Hi everyone,
we've got a cluster virtual disk where the partition table and volume name broke. Has anyone experienced a simliar problem and got some hints on how to recover?
The problem occured last friday. I restarted node3 for windows updates. During the restart node1 had a bluescreen and also restarted. The failover cluster manager tried to bring online the cluster resources but failed several times. Finally the resource-swapping
came to a rest on node1 which came up early after the crash. Many virtual disks were in an unhealthy state, but the repair process managed to repair all disks so they are now in a healthy state. We aren't able to explain why node1 crashed. Since the storage
pool is in dual parity mode the disks should be able to work even if there are only 2 nodes running.
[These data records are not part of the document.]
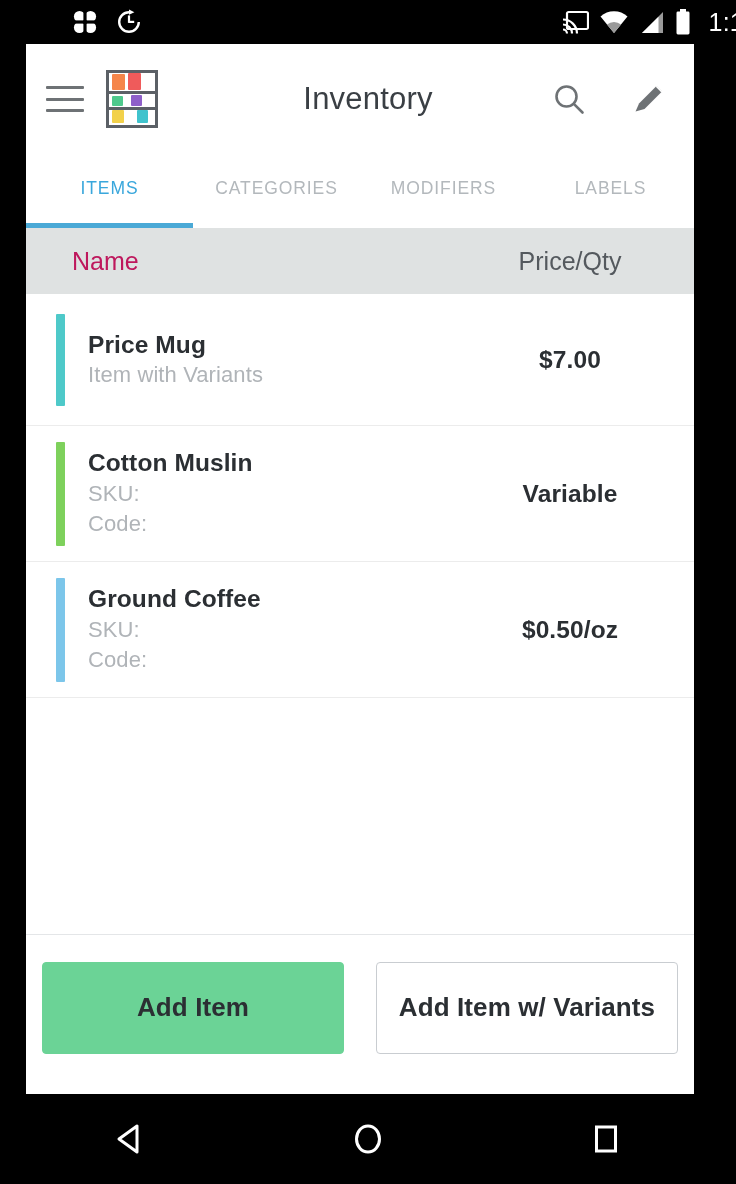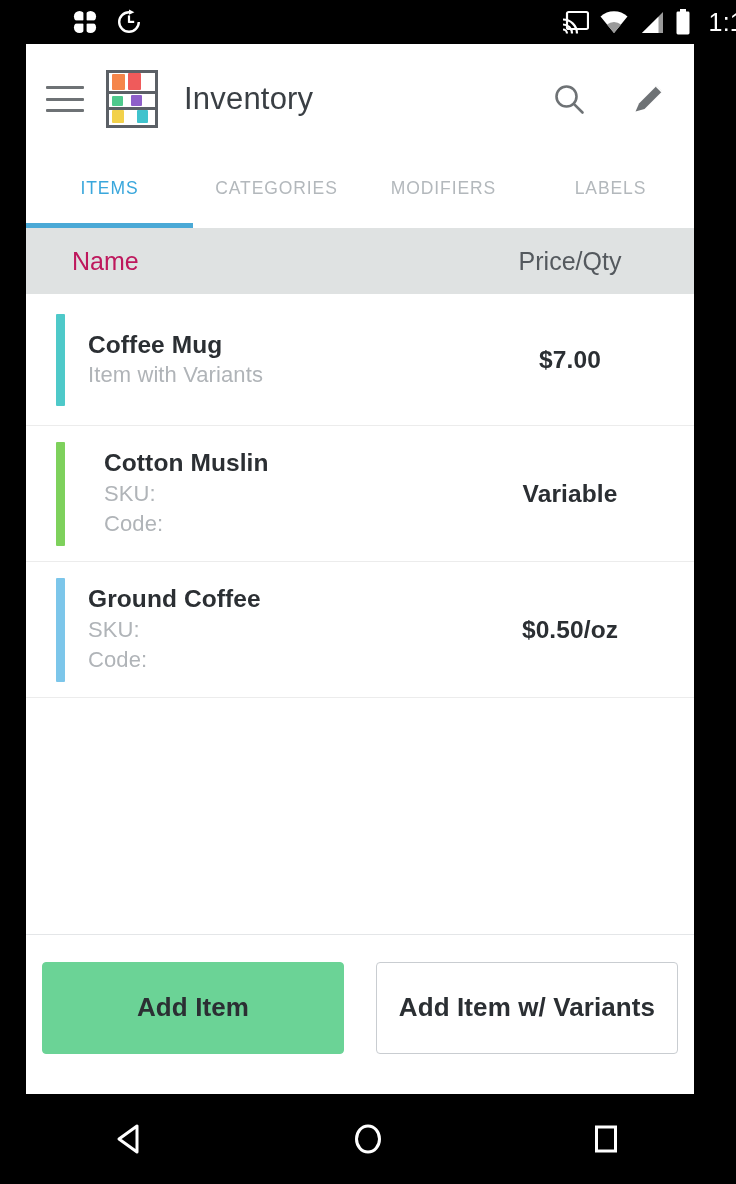--- a/index.html
+++ b/index.html
@@ -68,6 +68,7 @@
     padding: 0 22px 0 20px;
     box-sizing: border-box;
     background: #ffffff;
+    text-align: center;
   }
   .hamburger {
     width: 38px;

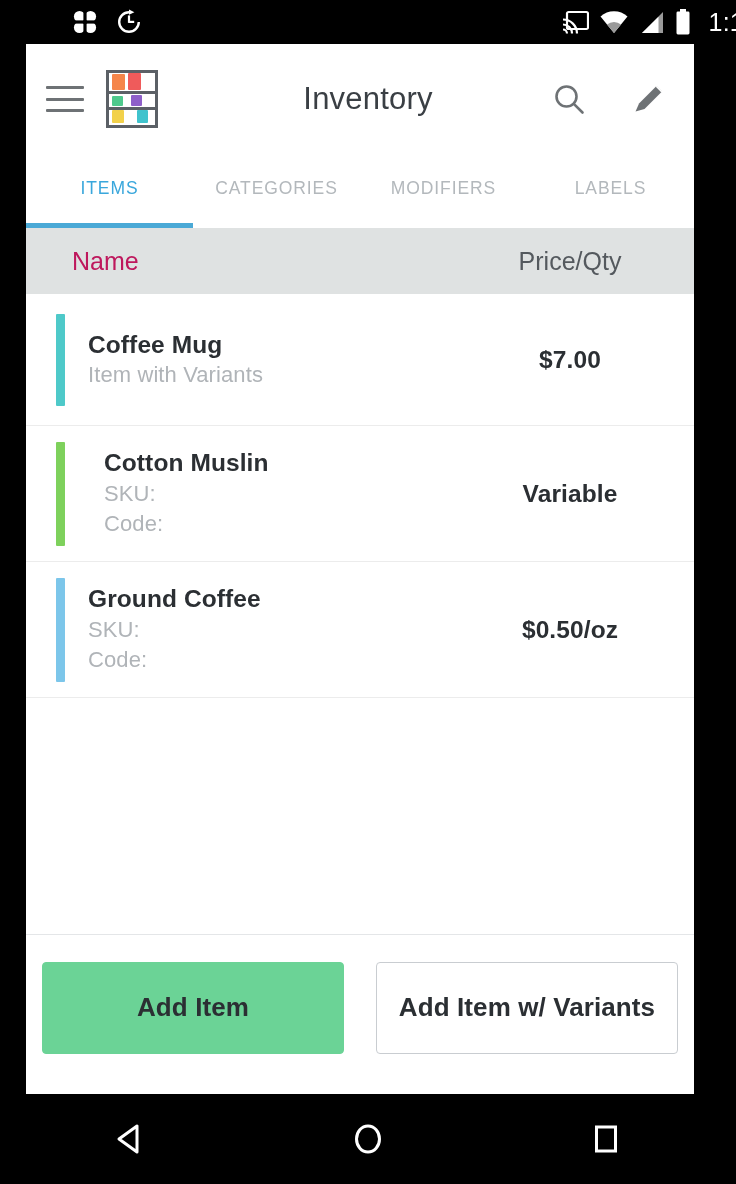--- a/index.html
+++ b/index.html
@@ -401,7 +401,7 @@
     <div class="row" style="height:132px;">
       <div class="row-accent" style="height:92px;background:#4ec9c9;"></div>
       <div class="row-text">
-        <div class="row-title">Coffee Mug</div>
+        <div class="row-title">Price Mug</div>
         <div class="row-sub">Item with Variants</div>
       </div>
       <div class="row-price">$7.00</div>

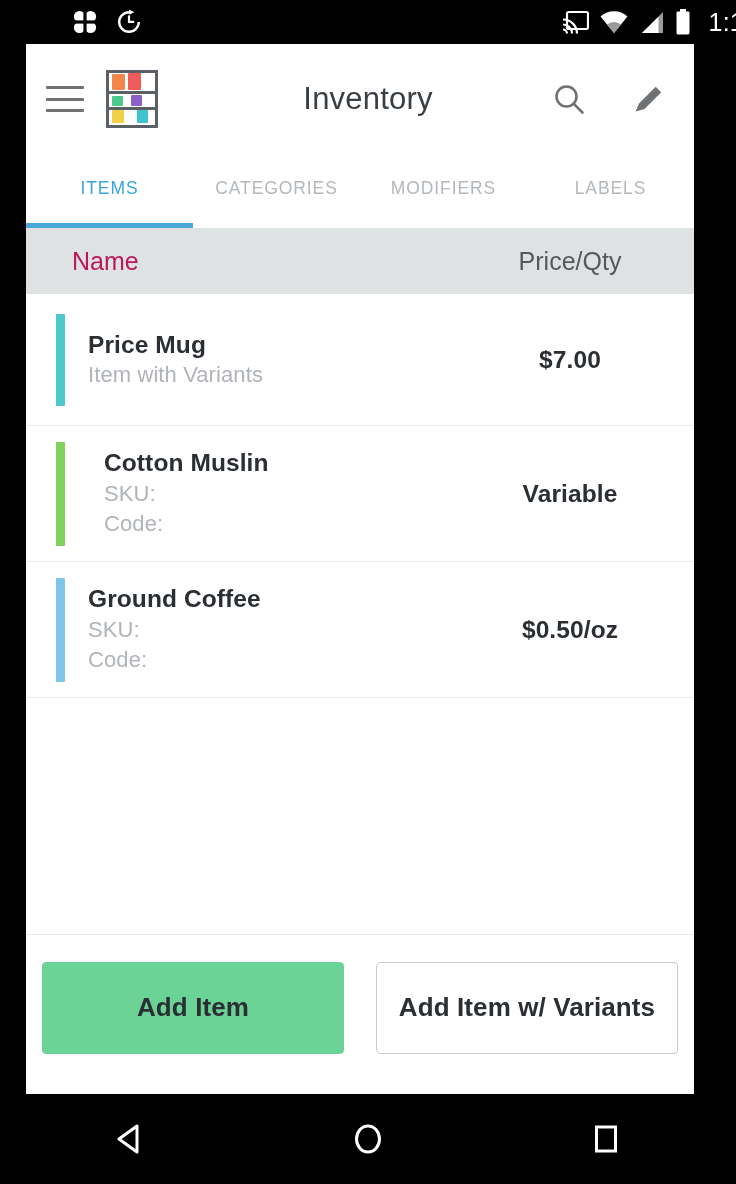--- a/index.html
+++ b/index.html
@@ -407,7 +407,7 @@
       <div class="row-price">$7.00</div>
     </div>
 
-    <div class="row" style="height:136px;gap:16px;">
+    <div class="row" style="height:136px;">
       <div class="row-accent" style="height:104px;background:#7ed15c;"></div>
       <div class="row-text">
         <div class="row-title">Cotton Muslin</div>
One virtual disk, however, lost its partition information.
Network config:
Hardware: 2x Emulex OneConnect OCe14102-NT, 2x Intel(R) Ethernet Connection X722 for 10GBASE-T
Backbone-Network: On the "right" Emulex network card (only members in this subnet are the 4 nodes)
Client-access teaming network: emulex "left" and intel "left" cards in team; 1 untagged network and 2 tagged networks
Software Specs:
- Windows Server 2016
- Cluster with 4 Clusternodes
- Failover Cluster Manager + File Server Roles running on the cluster
- 1 Storagepool with 36 HDDs / 12 SSDs (9HDD / 3 SSD on each node
- Virtual disks are configured to use dual parity:
Get-VirtualDisk Archiv | get-storagetier | fl
- FriendlyName : Archiv_capacity
- MediaType : HDD
NumberOfColumns : 4
NumberOfDataCopies : 1
NumberOfGroups : 1
ParityLayout : Non-rotated Parity
PhysicalDiskRedundancy : 2
ProvisioningType : Fixed
ResiliencySettingName : Parity
Hardware Specs per Node:
- 2x Intel Xeon Silver 4110
- 9HDDs à 4 TB and 3 SSD à 1 TB
- 32GB RAM on each node
Additional information:
The virtualdisk is currently in Healthy state:
Get-VirtualDisk -FriendlyName Archiv
FriendlyName ResiliencySettingName OperationalStatus HealthStatus IsManualAttach Size
------------ --------------------- ----------------- ------------ -------------- ----
Archiv OK
Healthy True 500 GB
The storagepool is also healthy:
PS C:\Windows\system32> Get-StoragePool
FriendlyName OperationalStatus HealthStatus IsPrimordial IsReadOnly
------------ ----------------- ------------ ------------ ----------
Primordial OK Healthy True False
Primordial OK Healthy True False
tn-sof-cluster OK Healthy False False
Since the incident the event log (of current master: Node2) has various errors for this disk like:
[RES] Physical Disk <Cluster Virtual Disk (Archiv)>: VolumeIsNtfs: Failed to get volume information for \\?\GLOBALROOT\Device\Harddisk13\ClusterPartition2\. Error: 1005.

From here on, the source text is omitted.